World Square is located on an area of land which was once called Brickfield Hill. The first land grant of Brickfield Hill (George Street, between Liverpool and Goulburn Streets) was granted to Samuel Hockley in 1810 by Governor Macquarie, where Hockley set up a butchery. Hockley lived at Brickfield Hill until his death in 1859, where he was noted as one of the oldest colonists in Sydney.

The site was eventually sold. In 1905, the Anthony Hordern & Sons department store, a six-storey building opened on the former Brickfield Hill. At one point it was the largest department store in the world. The flagship store operated from 1905 until 1966 with the store converted to Horderns HomeWorld which operated until its closure in 1973. After the takeover of Anthony Hordern's by Waltons in January 1970, the Brickfield Hill site was then sold to Stocks and Holdings Ltd, for $8.5 million, ending 64 years of retail pioneering and ownership of the building by Anthony Hordern's Ltd.

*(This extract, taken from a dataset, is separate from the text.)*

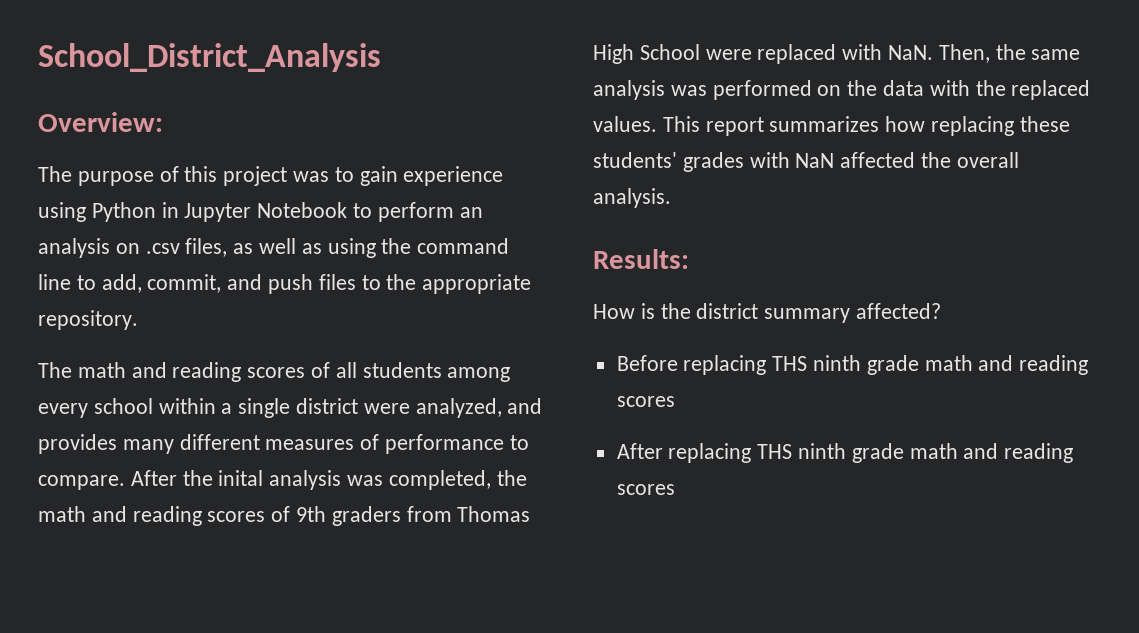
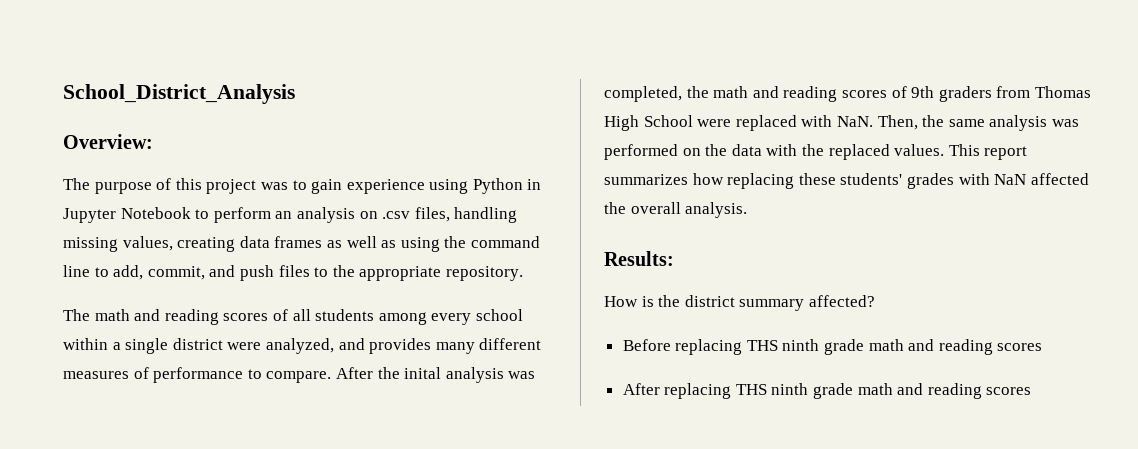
(228, 247) none -> [454,207,518,223] [63,236,323,252] handling missing values, creating data frames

Following the closure of the department store, the building operated as Palace Emporium and was subsequently used by the NSW Institute of Technology (now UTS). Palace Emporium and Institute of Technology operated in the building until the late 1970s. Since then the building remained vacant due to strict fire regulations changed and the building was no longer adequately fire-rated.

In the early 1980s the building's new owner, a Singaporean-based Ipoh Garden Development planned to try to save the Anthony Hordern & Sons building. However it was found to be too costly after receiving independent advice from the CSIRO on the state of the building's concrete and other fittings. The building was controversially demolished in 1986 which led to the site remaining undeveloped throughout most of the 1990s due to planning disputes. During the dispute, scenes for the 1995 film Mighty Morphin Power Rangers: The Movie were shot on the former property of Hordern & Sons and future site of World Square.

In 1988 the now defunct Sydney Monorail stopped at the development's temporary 'built-in' station. The station was incorporated into the new building in 2005 and operated until 2013.

In 1999 the Avillion Hotel Sydney, Hordern Towers and stage 1 of the shopping centre was completed. The World Tower, Latitude, Latitude East and the final stages of the shopping centre was completed in 2004.

The shopping centre featured a Coles supermarket, Sony Centre, Rebel Sport, BaySwiss, Retravision and 80 stores. Retravision closed in 2008 and was replaced by JB Hi-Fi. In April 2015 Rebel Sport closed down.

In 2016 ISPT acquired 50% stake of World Square with the other half owned by Arcadia Funds Management.

== Tenants ==
World Square has 16,567 m^{2} of floor space with major retailers including Australia Post, Coles, Gong Grocer Asian Supermarket, and JB Hi-Fi.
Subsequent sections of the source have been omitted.